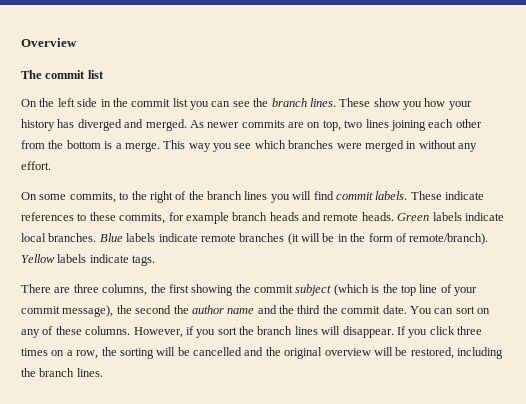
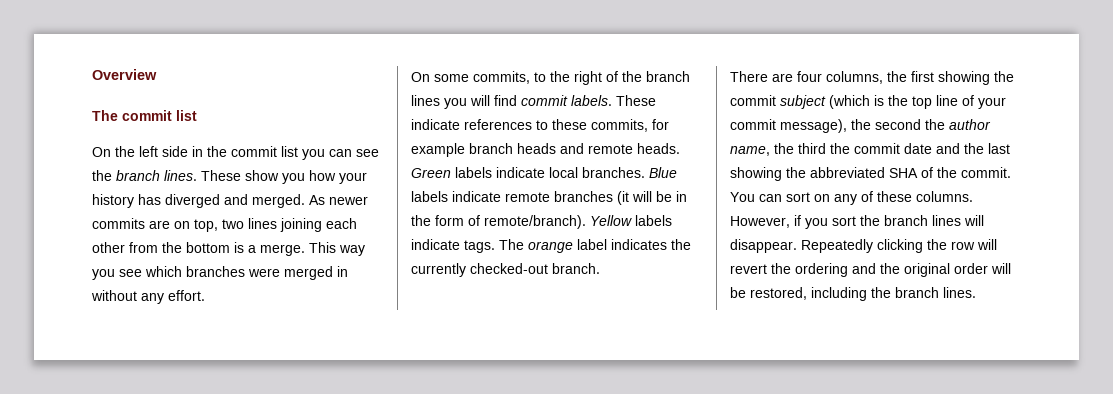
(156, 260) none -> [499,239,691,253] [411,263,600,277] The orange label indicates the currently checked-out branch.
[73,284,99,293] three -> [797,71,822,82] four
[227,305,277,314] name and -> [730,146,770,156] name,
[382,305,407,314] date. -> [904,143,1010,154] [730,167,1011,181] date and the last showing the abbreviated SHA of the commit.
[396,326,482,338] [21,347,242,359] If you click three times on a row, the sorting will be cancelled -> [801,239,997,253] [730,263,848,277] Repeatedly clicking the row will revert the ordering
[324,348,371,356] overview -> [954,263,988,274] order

++++++

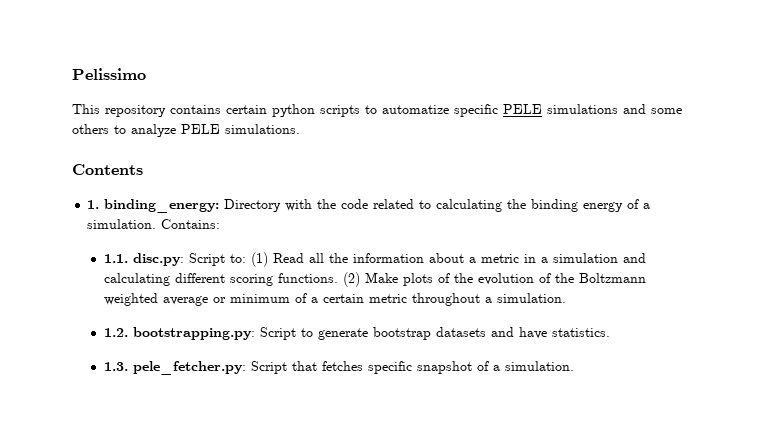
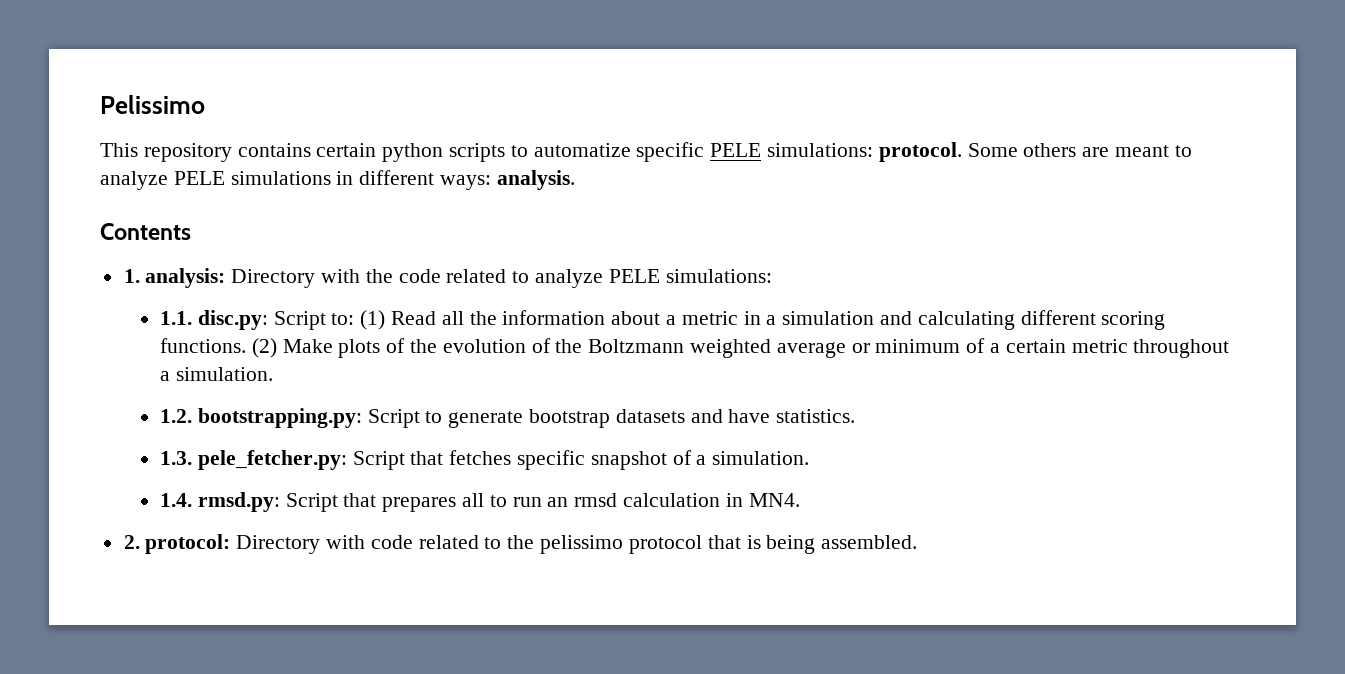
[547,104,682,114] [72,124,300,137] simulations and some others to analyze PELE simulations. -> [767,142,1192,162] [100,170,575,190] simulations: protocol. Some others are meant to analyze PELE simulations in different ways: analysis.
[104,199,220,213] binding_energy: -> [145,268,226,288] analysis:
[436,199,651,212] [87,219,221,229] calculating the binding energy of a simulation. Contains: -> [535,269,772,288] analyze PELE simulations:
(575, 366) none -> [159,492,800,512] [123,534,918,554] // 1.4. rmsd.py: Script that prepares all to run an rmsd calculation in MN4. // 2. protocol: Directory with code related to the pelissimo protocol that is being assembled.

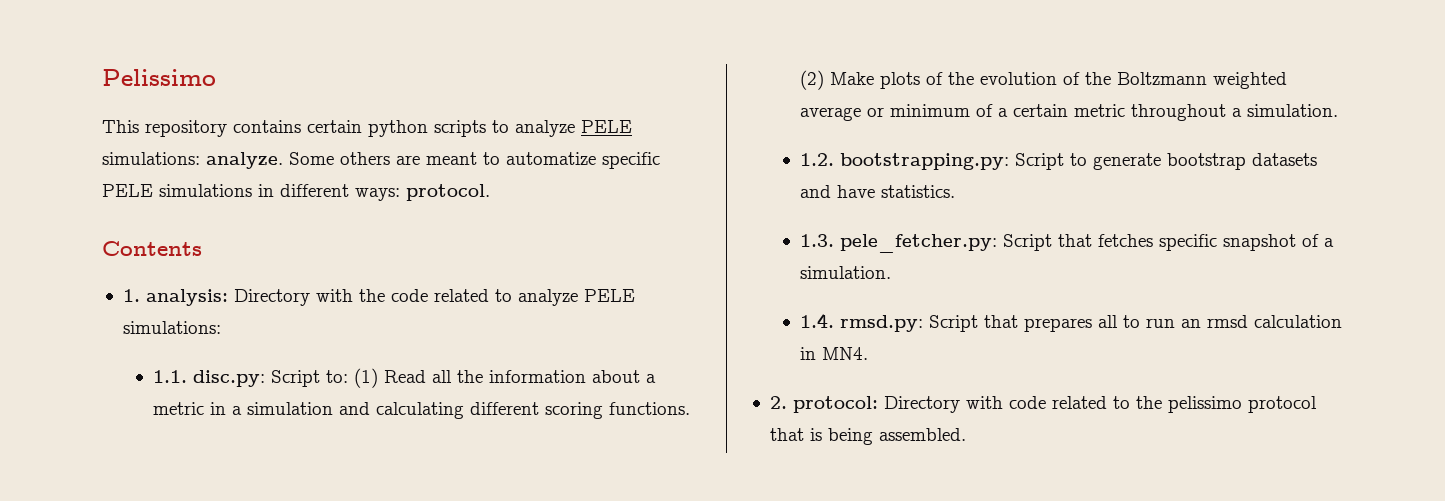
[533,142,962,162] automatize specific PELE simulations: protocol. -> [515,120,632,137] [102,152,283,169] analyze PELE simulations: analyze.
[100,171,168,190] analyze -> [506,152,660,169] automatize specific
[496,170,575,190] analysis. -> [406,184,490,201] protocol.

++++++

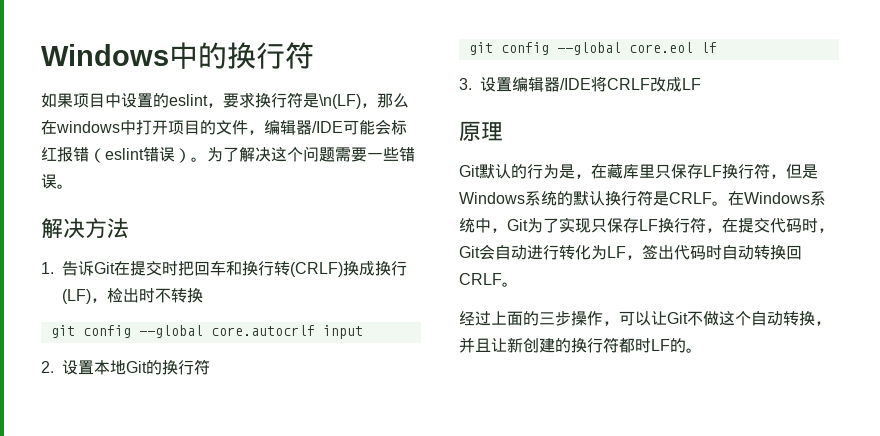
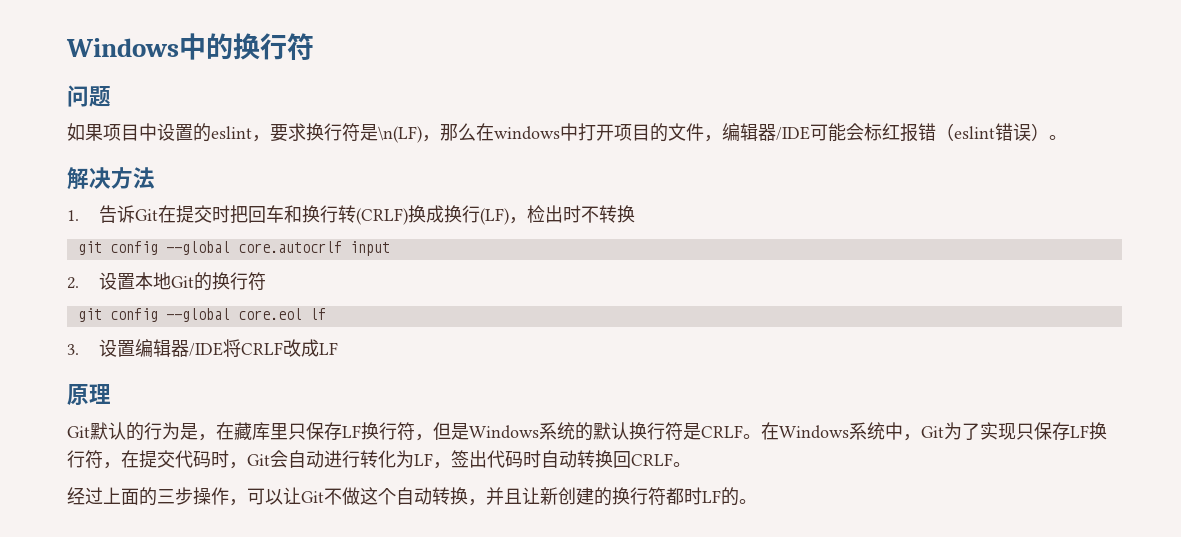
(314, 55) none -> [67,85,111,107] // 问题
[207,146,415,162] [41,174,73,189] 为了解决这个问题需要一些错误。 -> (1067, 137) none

++++++

Only lines containing the word "analysis" should appear in the answer, and every such line from the records above must be there.

[547,104,682,114] [72,124,300,137] simulations and some others to analyze PELE simulations. -> [767,142,1192,162] [100,170,575,190] simulations: protocol. Some others are meant to analyze PELE simulations in different ways: analysis.
[104,199,220,213] binding_energy: -> [145,268,226,288] analysis:
[496,170,575,190] analysis. -> [406,184,490,201] protocol.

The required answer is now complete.